### YOUR INSTRUCTIONS
Nothing should appear in the answer except the lines from the one with "Mean temp (°c), 07/22: none -> 23.9" through the end of the listing below, transcribed exactly and without pictures.
RECORDS FOR THIS TASK Block Start
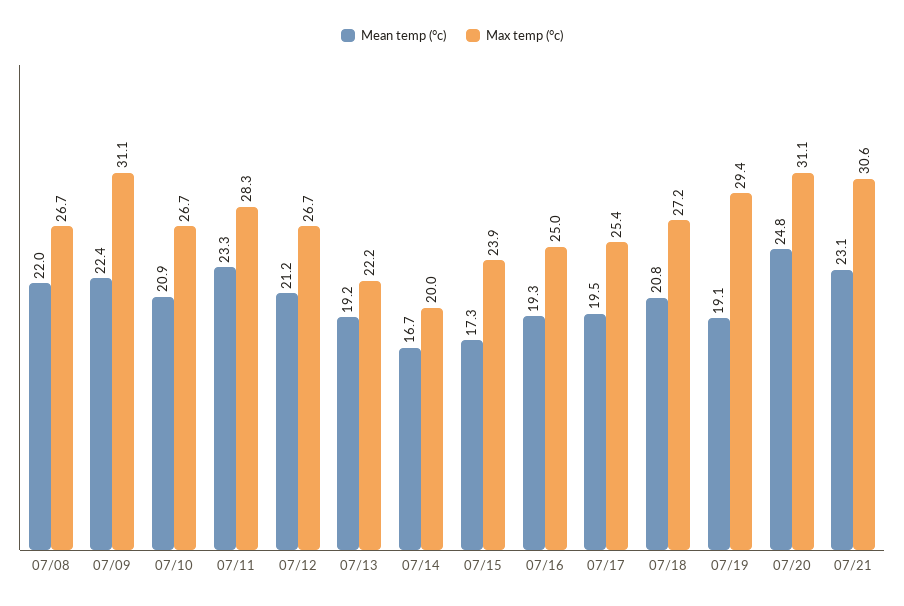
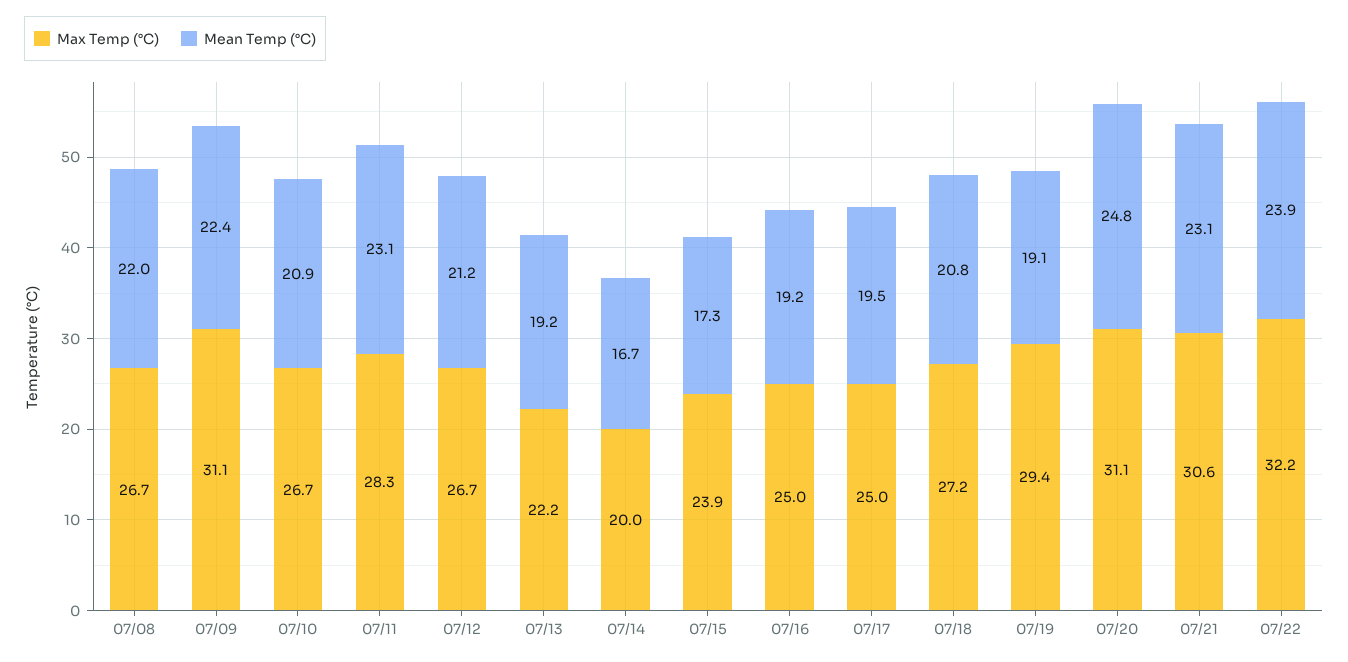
Mean temp (°c), 07/11: 23.3 -> 23.1
Mean temp (°c), 07/16: 19.3 -> 19.2
Max temp (°c), 07/17: 25.4 -> 25
Max temp (°c), 07/22: none -> 32.2
Mean temp (°c), 07/22: none -> 23.9

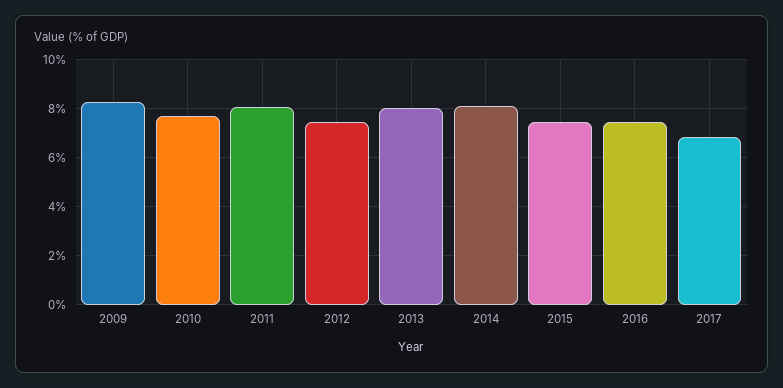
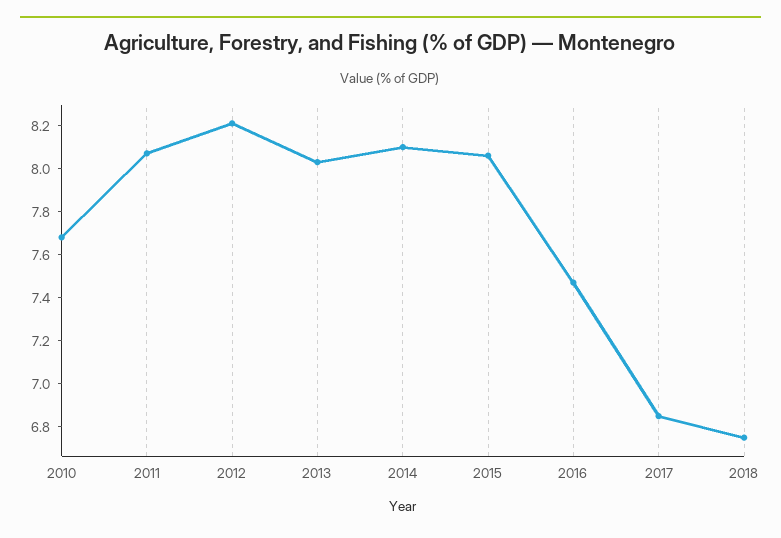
2009: 8.25 -> none
2012: 7.5 -> 8.2
2015: 7.5 -> 8.05
2018: none -> 6.75

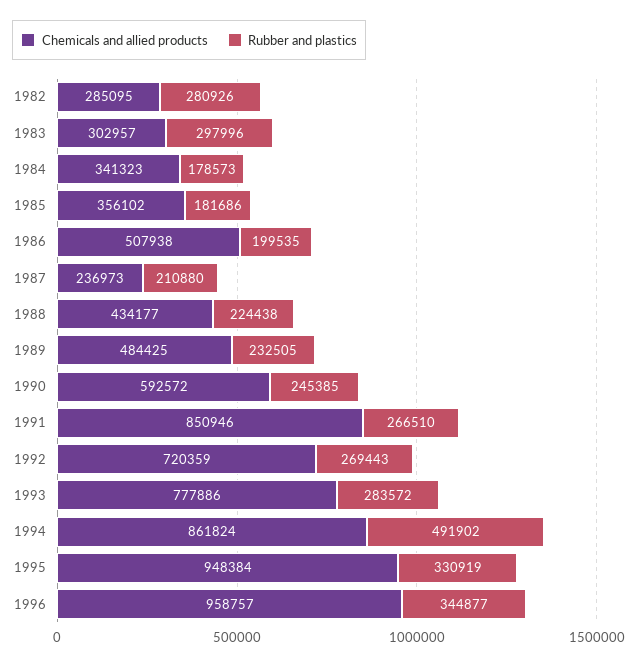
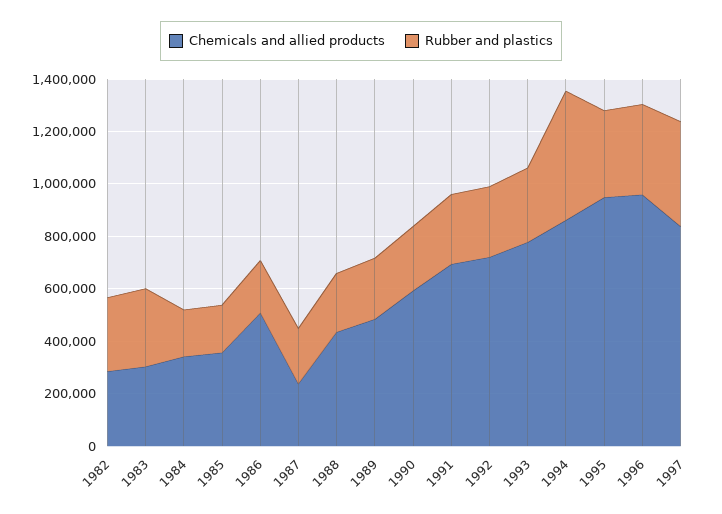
Chemicals and allied products, 1991: 850946 -> 700000
Chemicals and allied products, 1997: none -> 850000
Rubber and plastics, 1997: none -> 400000

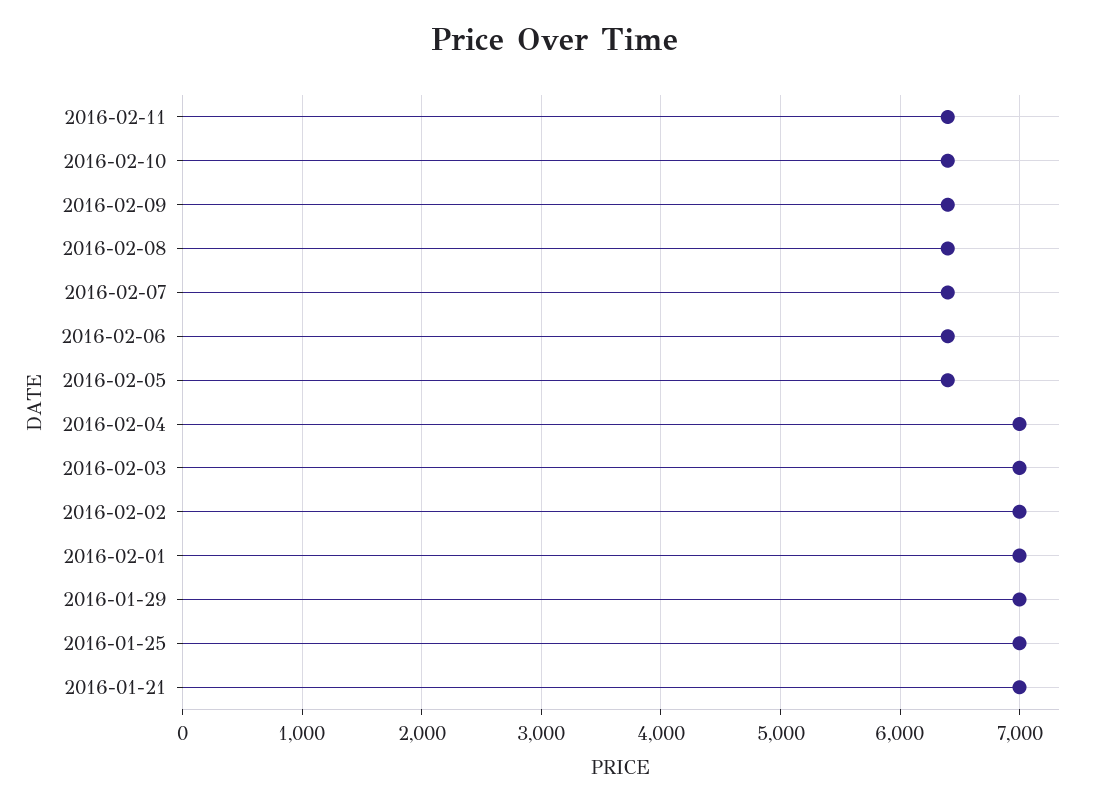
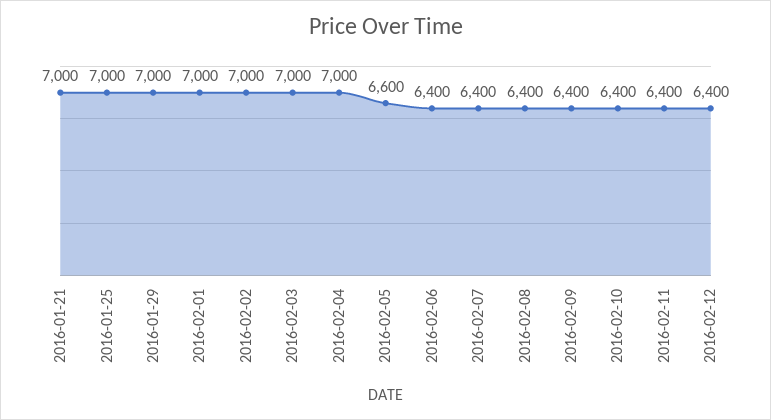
2016-02-05: 6400 -> 6600
2016-02-12: none -> 6400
RECORDS FOR THIS TASK Block End
### EXPECTED ANSWER
Mean temp (°c), 07/22: none -> 23.9

2009: 8.25 -> none
2012: 7.5 -> 8.2
2015: 7.5 -> 8.05
2018: none -> 6.75

Chemicals and allied products, 1991: 850946 -> 700000
Chemicals and allied products, 1997: none -> 850000
Rubber and plastics, 1997: none -> 400000

2016-02-05: 6400 -> 6600
2016-02-12: none -> 6400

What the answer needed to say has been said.